Edmée eut l'air perplexe.

— Il me semble que tout est mon devoir. C'est bien présomptueux ce que je vous dis là, mais je ne peux pas m'expliquer. Partout où nous pouvons aider un peu, un tout petit peu, n'y a-t-il pas un devoir pour nous? Et puis, ne vous figurez pas des choses: je ne suis guère héroïque, surtout quand j'ai mal à la tête. Il me tarde que Marc soit reçu pour fermer ces bouquins et me reposer à coeur joie, courir, lire, musiquer avec les autres.

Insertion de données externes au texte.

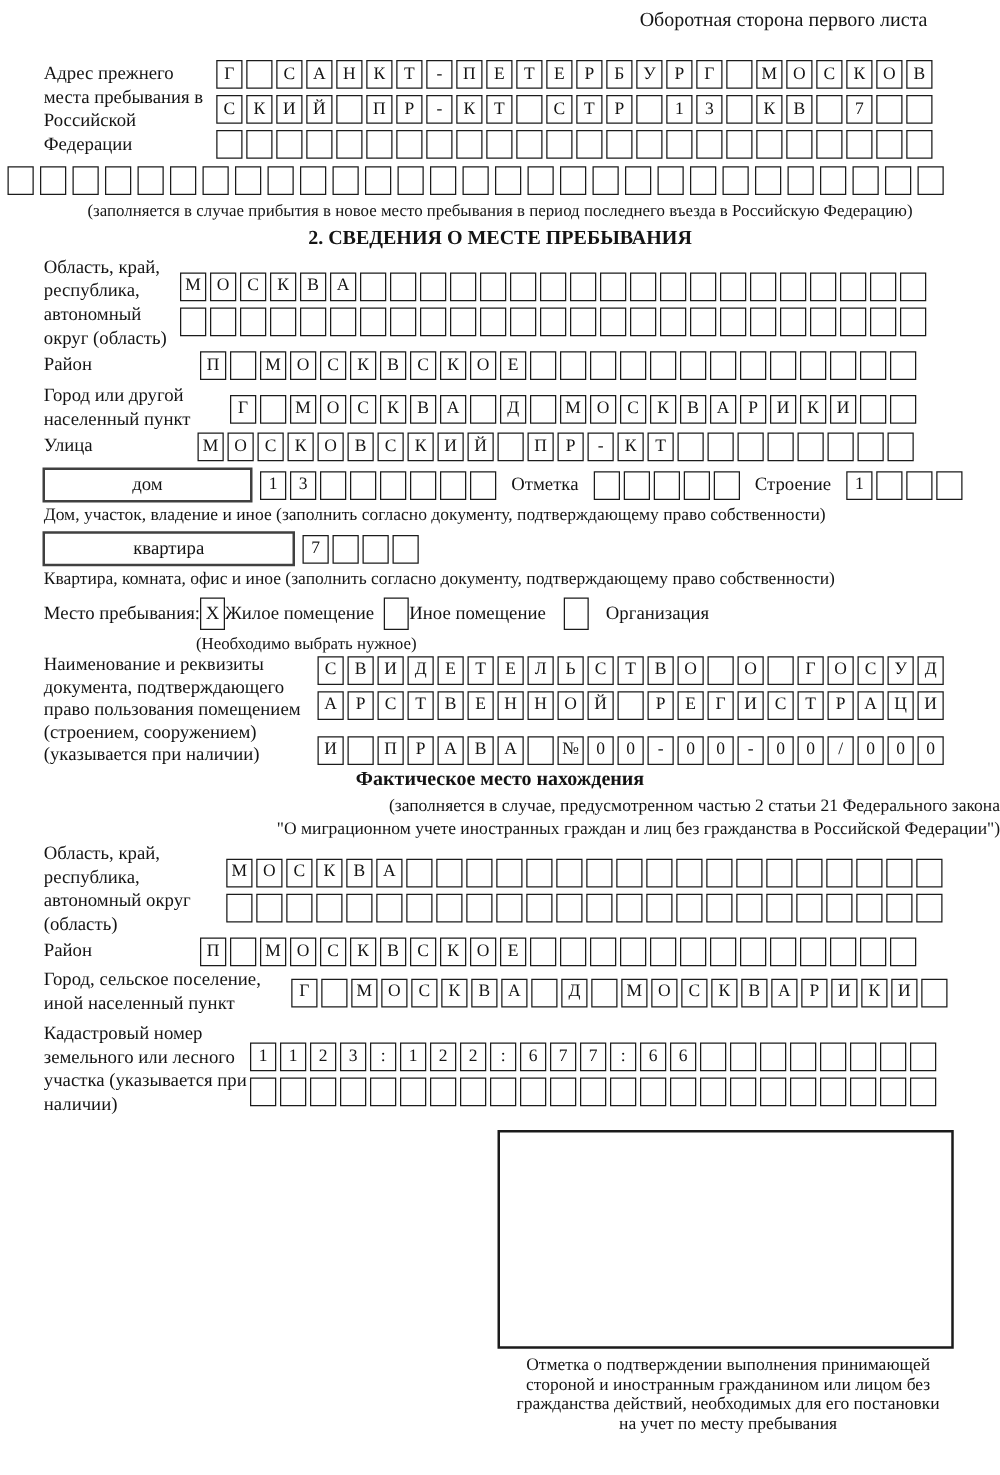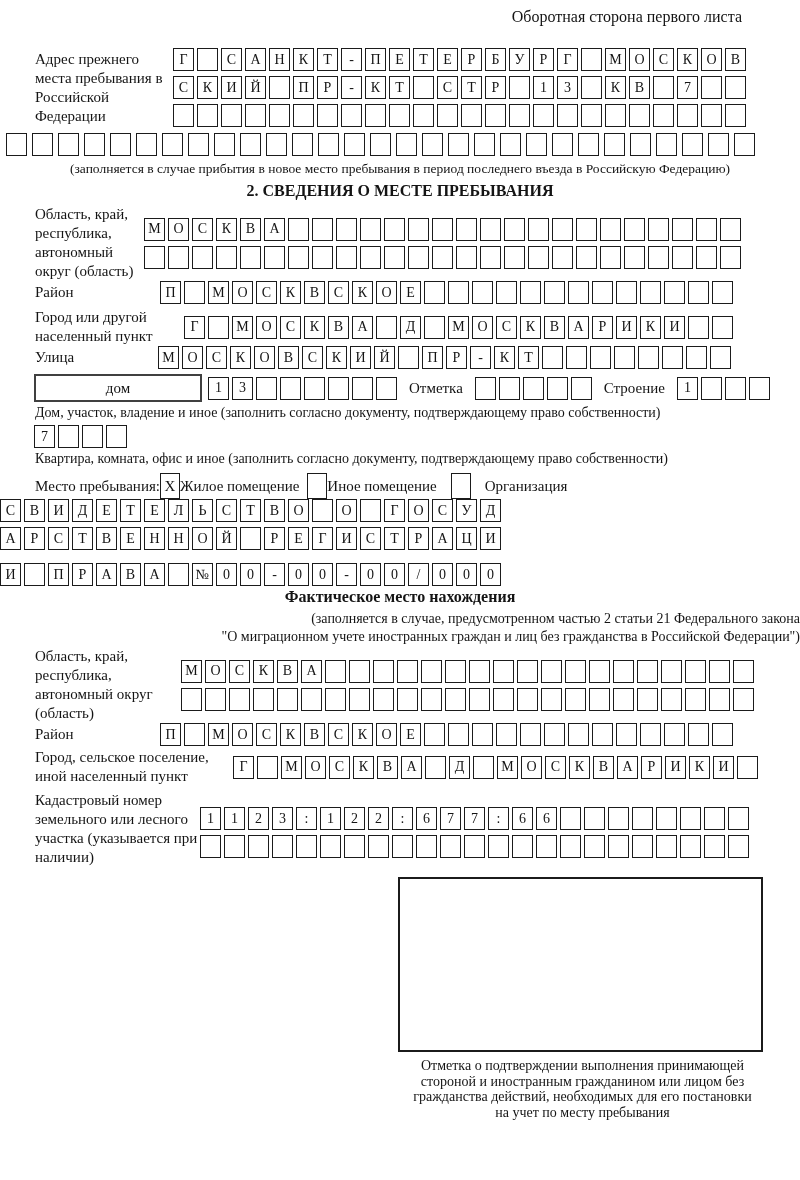"квартира" div.widebox { html: none -> <div>квартира</div> }
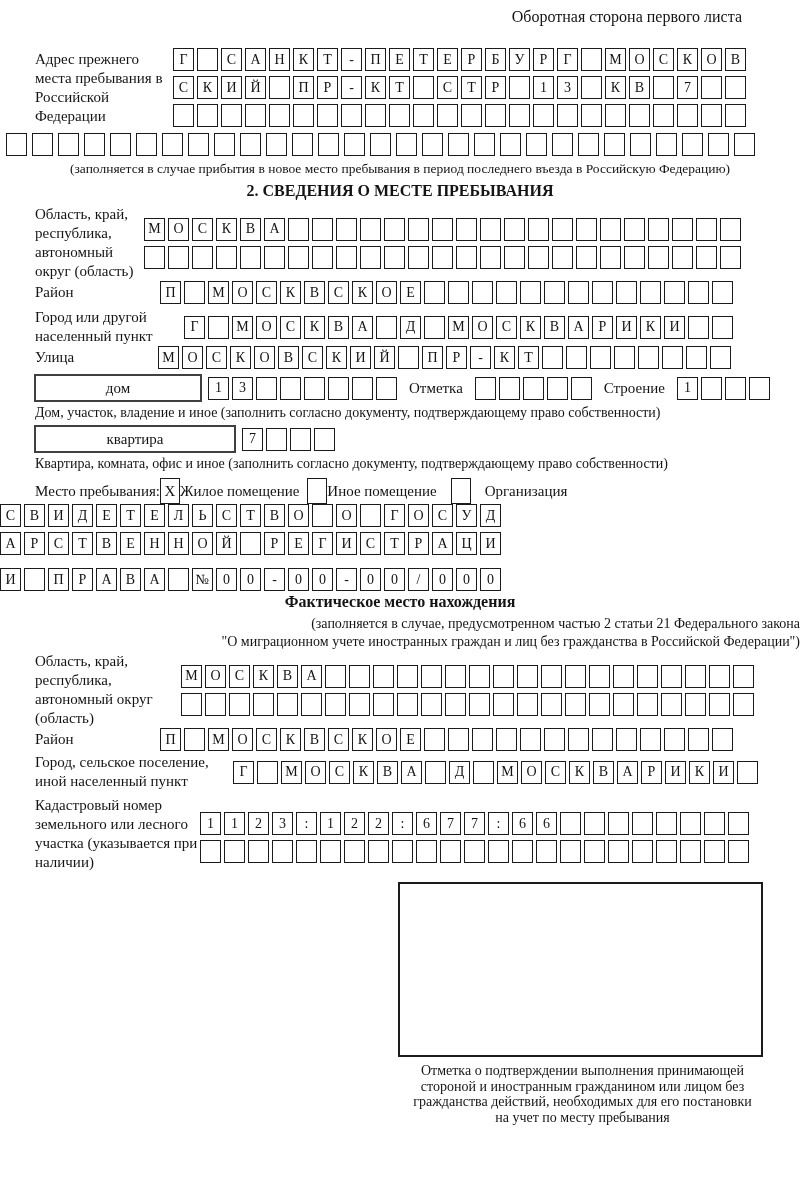"(Необходимо выбрать нужное)" div.caption { html: none -> <div>(Необходимо выбрать нужное)</div> }
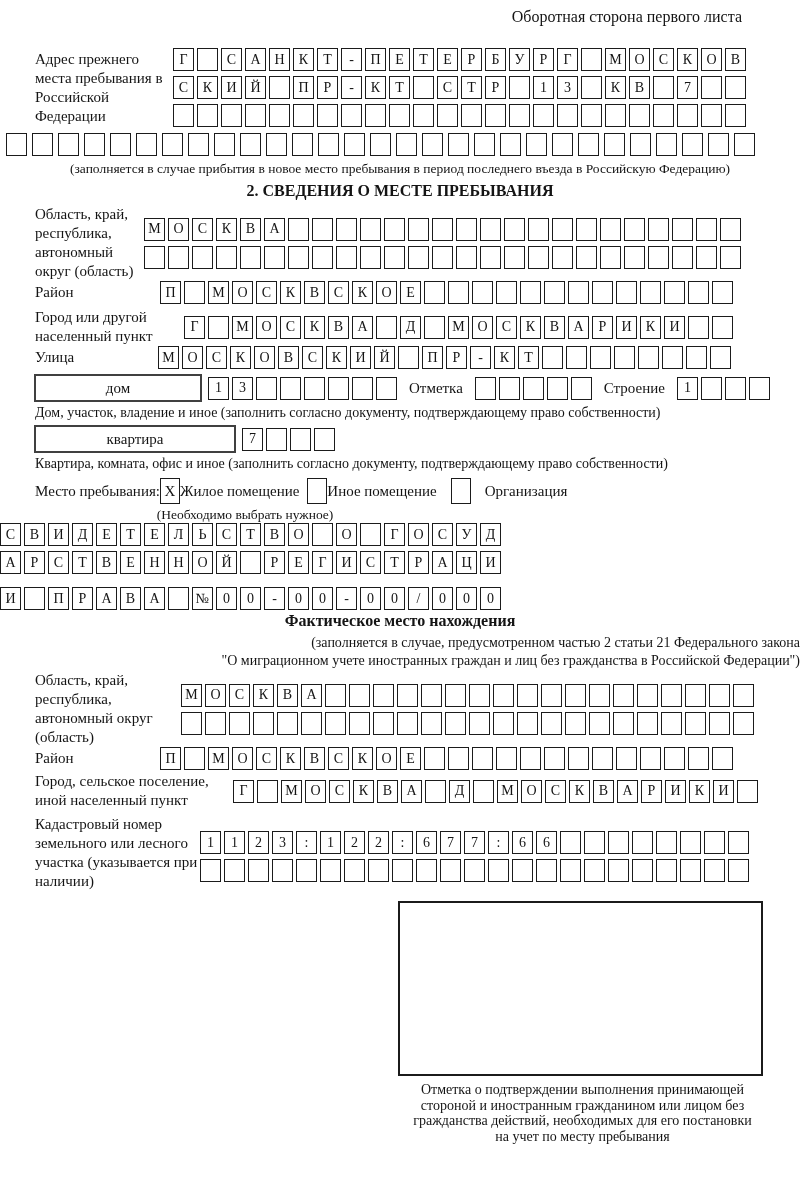"Наименование и реквизиты документа," div.lbl { html: none -> <div>Наименование и реквизиты документа, подтверждающего право пользования помещением (строением, сооружением) (указывается при наличии)</div> }
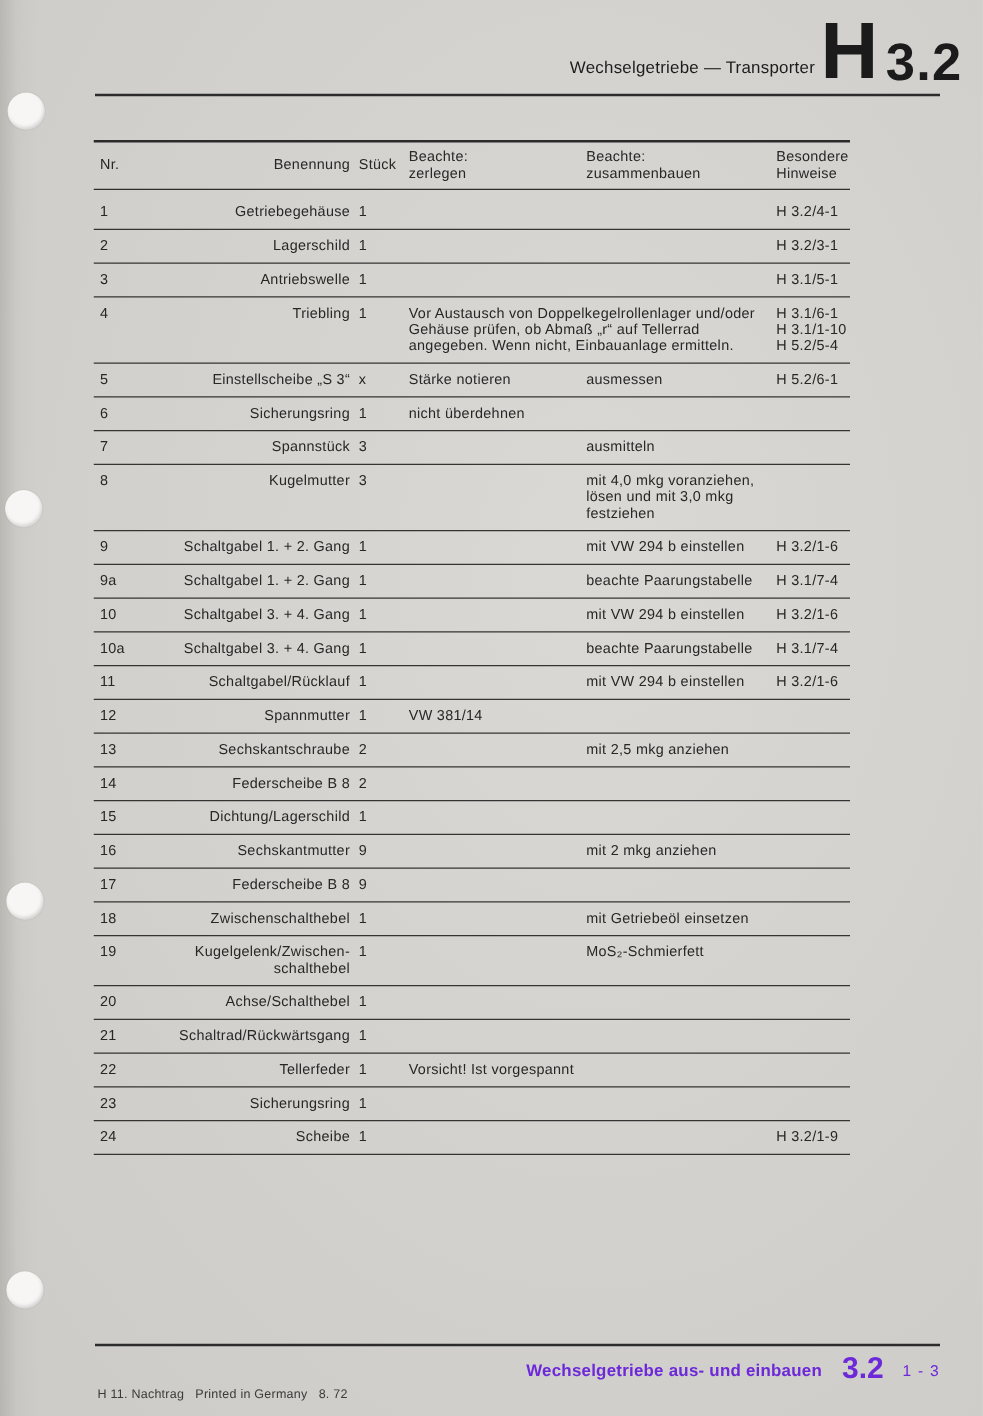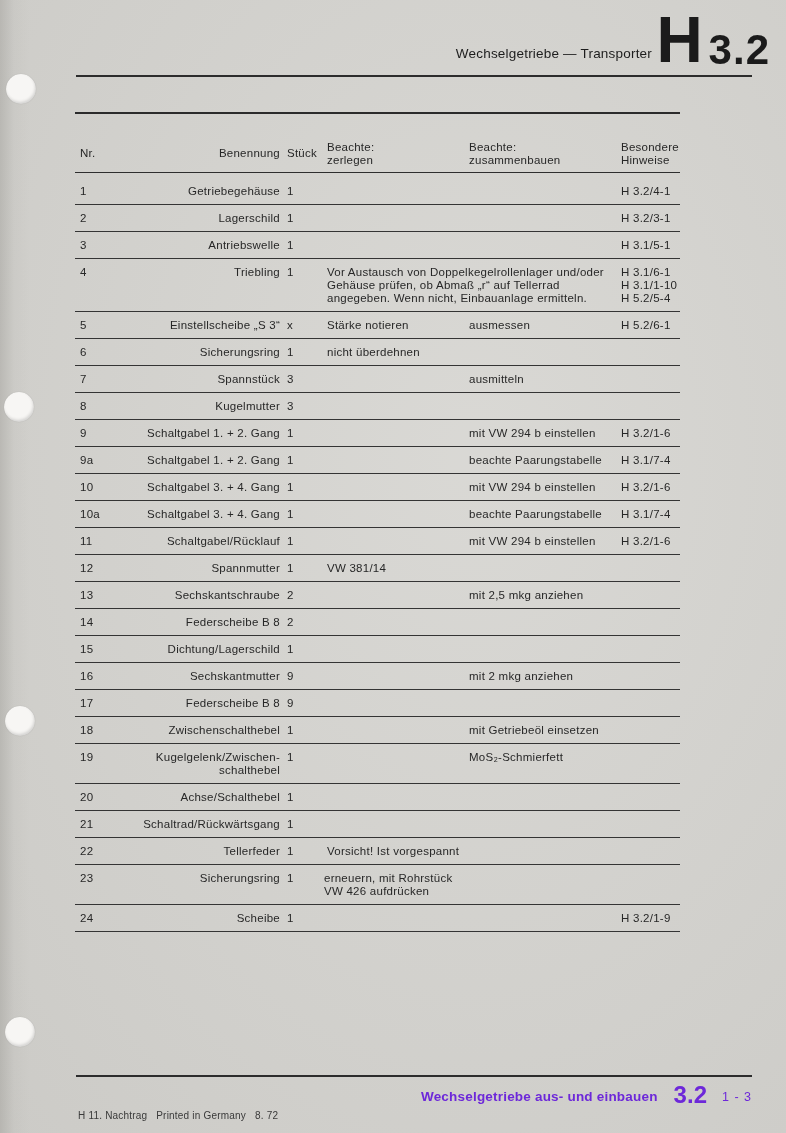"Nr." .thead { margin-top: 21px -> none }
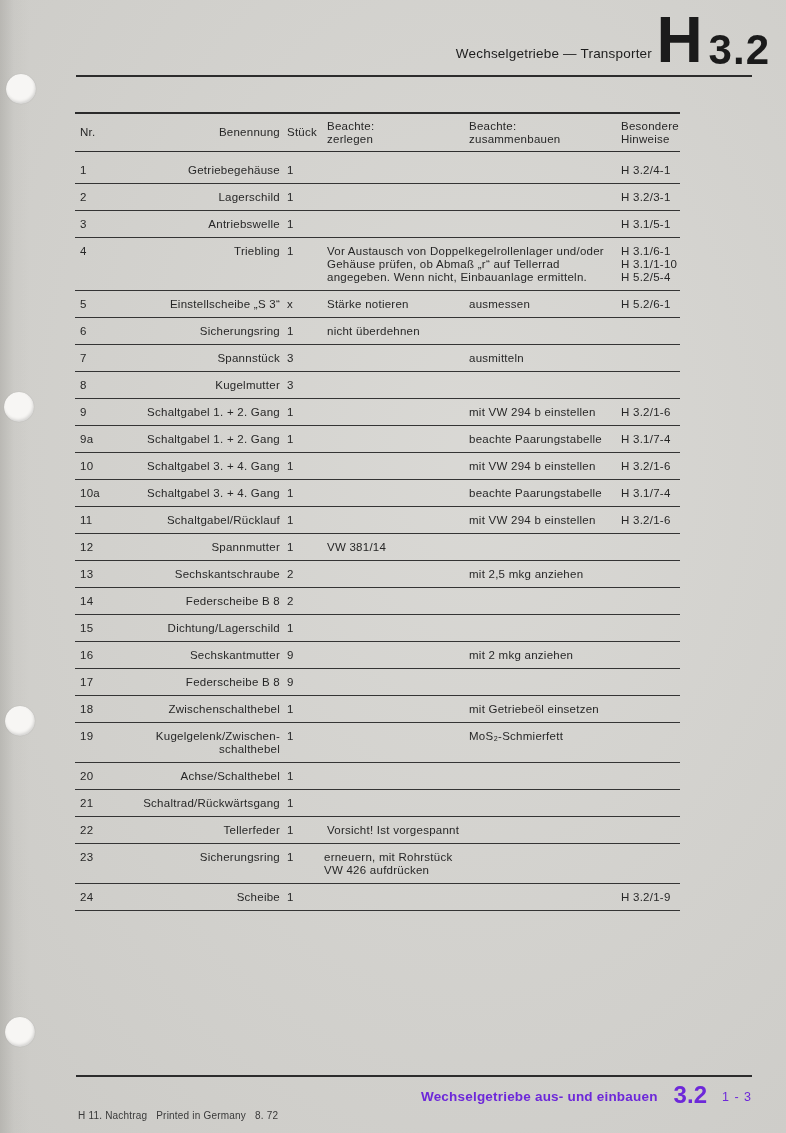"mit 4,0 mkg voranziehen," div.cell { html: none -> <div>mit 4,0 mkg voranziehen, lösen und mit 3,0 mkg festziehen</div> }
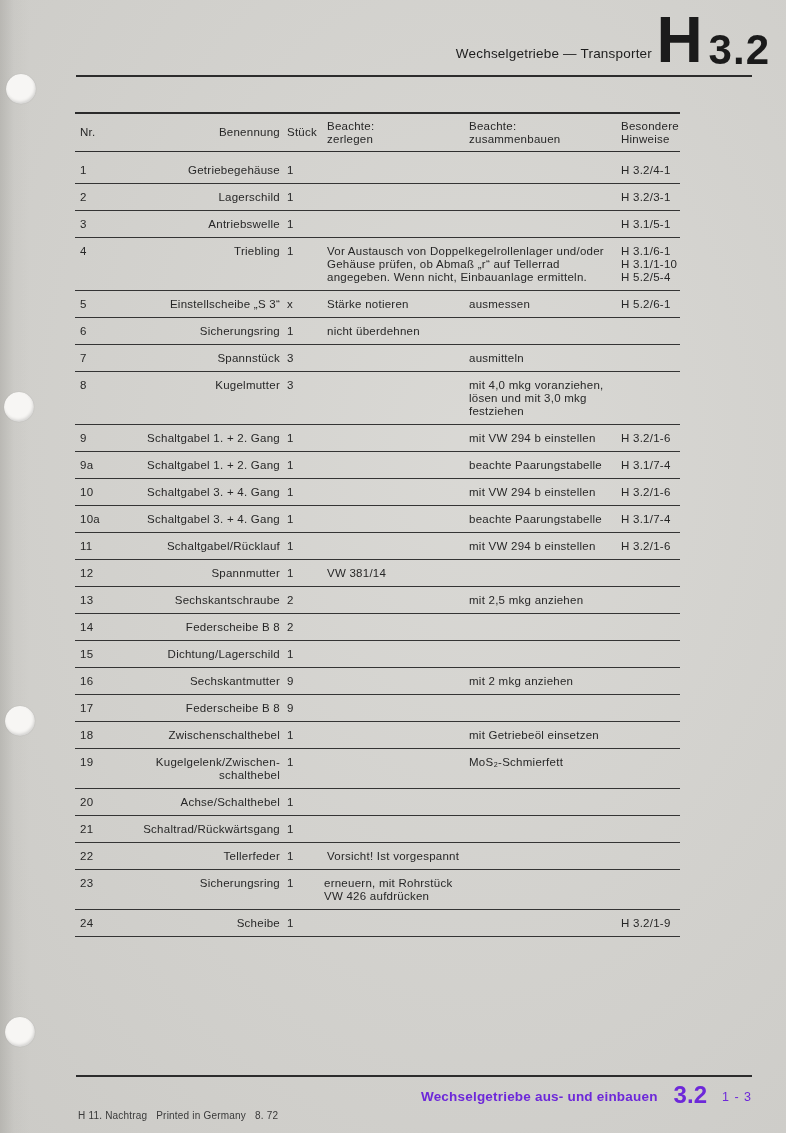"erneuern, mit Rohrstück" div.cell { html: <div>erneuern, mit Rohrstück VW 426 aufdrücken</div> -> none }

Et il me tarde aussi de rendre quelque liberté à notre pauvre Gillette, que le soin du ménage et des enfants a tant accaparée depuis que je travaille avec Marc. Elle ne se plaint pourtant pas.

Aube avait remarqué combien Gillette rendait de services à sa mère; avec une persévérance sérieuse sous son air envolé, elle secondait Mme Droy dans sa tâche ardue.

Cela avait souvent causé à Aube une espèce de courbature morale de sentir tous les Droy si actifs autour d'elle, tous s'efforçant vers un but précis; et voilà qu'Edmée et Gillette, avec une simplicité qui doublait leur mérite, rivalisaient d'abnégation pour le bien commun. Qui sait si Cam…

Cam faisait en ce moment même son apparition, affairée, le front chargé de soucis, toute disposée, elle, à convenir que la responsabilité de la maison pesait sur sa tête. Elle demanda néanmoins d'un ton de déférence des nouvelles de la princesse; une fois rassurée sur ce point qui lui tenait au coeur, elle s'écroula dans un grand fauteuil et s'écria en jetant un livre à terre:

— Qu'on ne m'en parle plus. Andersen me tue.

— Andersen? demanda Aube. Vous lisez le danois?